MRNews : La nécessité de prendre en compte les émotions des consommateurs dans les études marketing apparait aujourd’hui comme une évidence. Et pourtant, cela ne se retrouve que peu dans les pratiques. Pourquoi ?
Florian Loeser (Igonogo) : Les recherches menées dans le domaine de la psychologie et des sciences cognitives établissent en effet clairement que nous ne faisons pas que des choix rationnels. Et les professionnels du marketing ont d’une certaine façon intégré cette donnée. Avec l’aura de son Prix Nobel, les travaux de Daniel Kanheman ont beaucoup marqué les esprits, et sont régulièrement cités par les spécialistes des études. On considère qu’il y a une part inexpliquée dans les comportements des consommateurs, assimilée à une forme de « bruit ». Mais le constat est juste, l’appréhension des émotions n’est qu’assez peu pratiquée, en partie par conservatisme… Pour les équipes dans les entreprises, ce n’est pas très rassurant de fonder leurs décisions sur du non rationnel. Elles sont donc tentées de s’en tenir à des études où il y a un lien direct entre ce qui est demandé aux interviewés et ce qui est mesuré. Si 70% de l’échantillon déclare avoir l’intention d’acheter un produit, on transpose cette proportion à la population cible, on multiplie par le prix de vente, et on obtient un CA potentiel. Alors que, on le sait, les choses sont bien plus complexes que cela…

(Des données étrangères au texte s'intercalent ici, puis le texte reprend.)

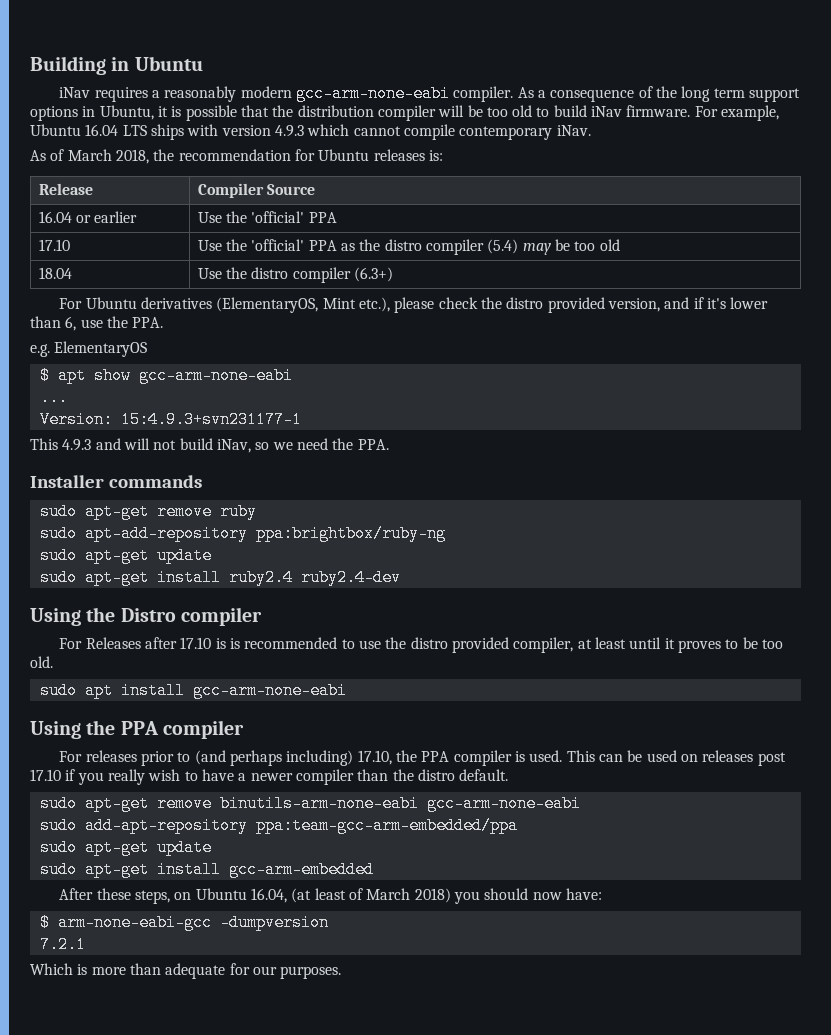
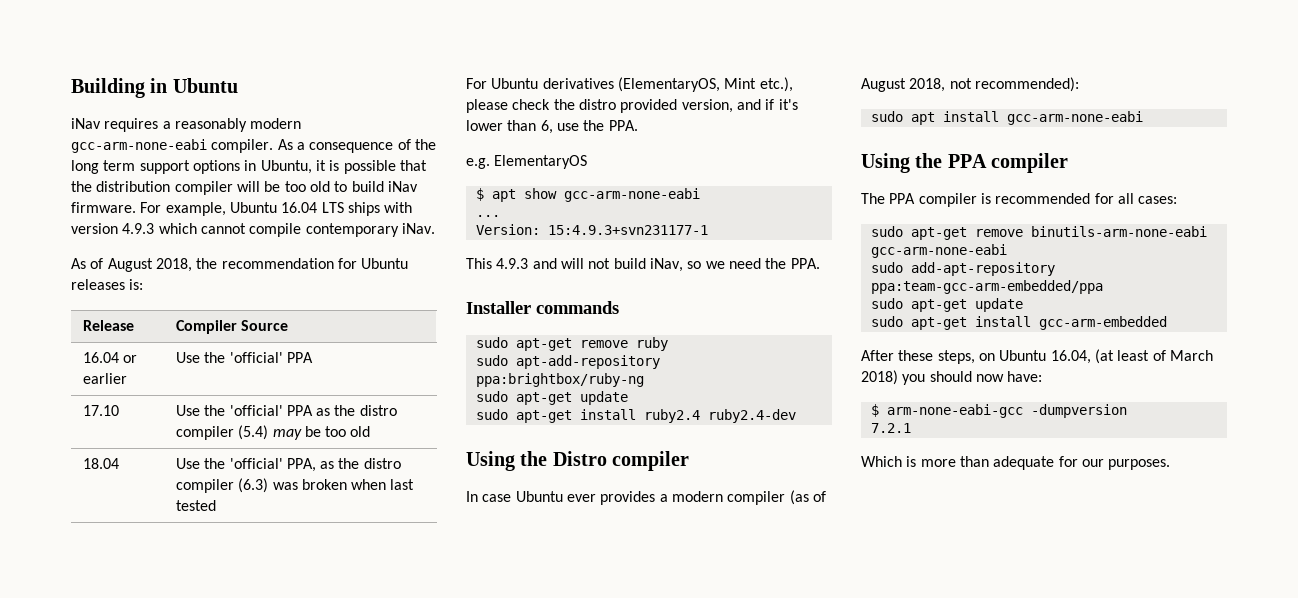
- As of March 2018, the recommendation for Ubuntu releases is:
+ As of August 2018, the recommendation for Ubuntu releases is:
- 18.04 | Use the distro compiler (6.3+)
+ 18.04 | Use the 'official' PPA, as the distro compiler (6.3) was broken when last tested
- For Releases after 17.10 is is recommended to use the distro provided compiler, at least until it proves to be too old.
+ In case Ubuntu ever provides a modern compiler (as of August 2018, not recommended):
- For releases prior to (and perhaps including) 17.10, the PPA compiler is used. This can be used on releases post 17.10 if you really wish to have a newer compiler than the distro default.
+ The PPA compiler is recommended for all cases:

Pour les équipes dans les entreprises, ce n’est pas très rassurant de fonder leurs décisions sur du non rationnel. Elles sont donc tentées de s’en tenir à des études où il y a un lien direct entre ce qui est demandé aux interviewés et ce qui est mesuré.
Candice François (Igonogo) : Un autre frein majeur est la nécessité d’utiliser un matériel spécifique pour réaliser des mesures physiologiques, encore souvent employées pour appréhender les émotions. Celui-ci peut être couteux, et son usage n’est pas toujours facile ou naturel pour les consommateurs. Je pense au fait de devoir activer une caméra pour des analyses de type facial coding, ou une montre pour suivre les pulsations cardiaques. C’est donc du temps, de l’argent, de la complexité. Tout cela pour recueillir, nous y reviendrons sans doute, des données dont on ne sait pas spontanément quoi faire.
Un autre frein majeur est la nécessité d’utiliser un matériel spécifique pour réaliser des mesures physiologiques, encore souvent employées pour appréhender les émotions.
S’intéresser aux émotions est clé dans la démarche d’Igonogo, que vous avez cofondée. Pourquoi ? Qu’est-ce qui vous y amenés ?
FL : Nos études ! Ayant tous les deux fait le choix de nous spécialiser dans le domaine de la psychologie cognitive, nous nous sommes connus sur les bancs de l’université. Nos formations nous ont fait nous intéresser aux statistiques, aux réseaux de neurones et à tout ce qui permet de capter les émotions des individus. Mon sujet de thèse était de mieux comprendre celles-ci, de tisser les relations entre elles et les dimensions d’évaluation des stimuli. Et d’en tirer un modèle, de sorte que cette compréhension soit actionnable. Dire qu’un objet suscite de la peur à hauteur de 32%, c’est bien, mais on en fait quoi ?… Il faut donc aller au-delà, appréhender les leviers comme par exemple la notion de contrôle. Ce cheminement permet ainsi de considérer les émotions comme des ingrédients, pour pouvoir élaborer des produits plus pertinents…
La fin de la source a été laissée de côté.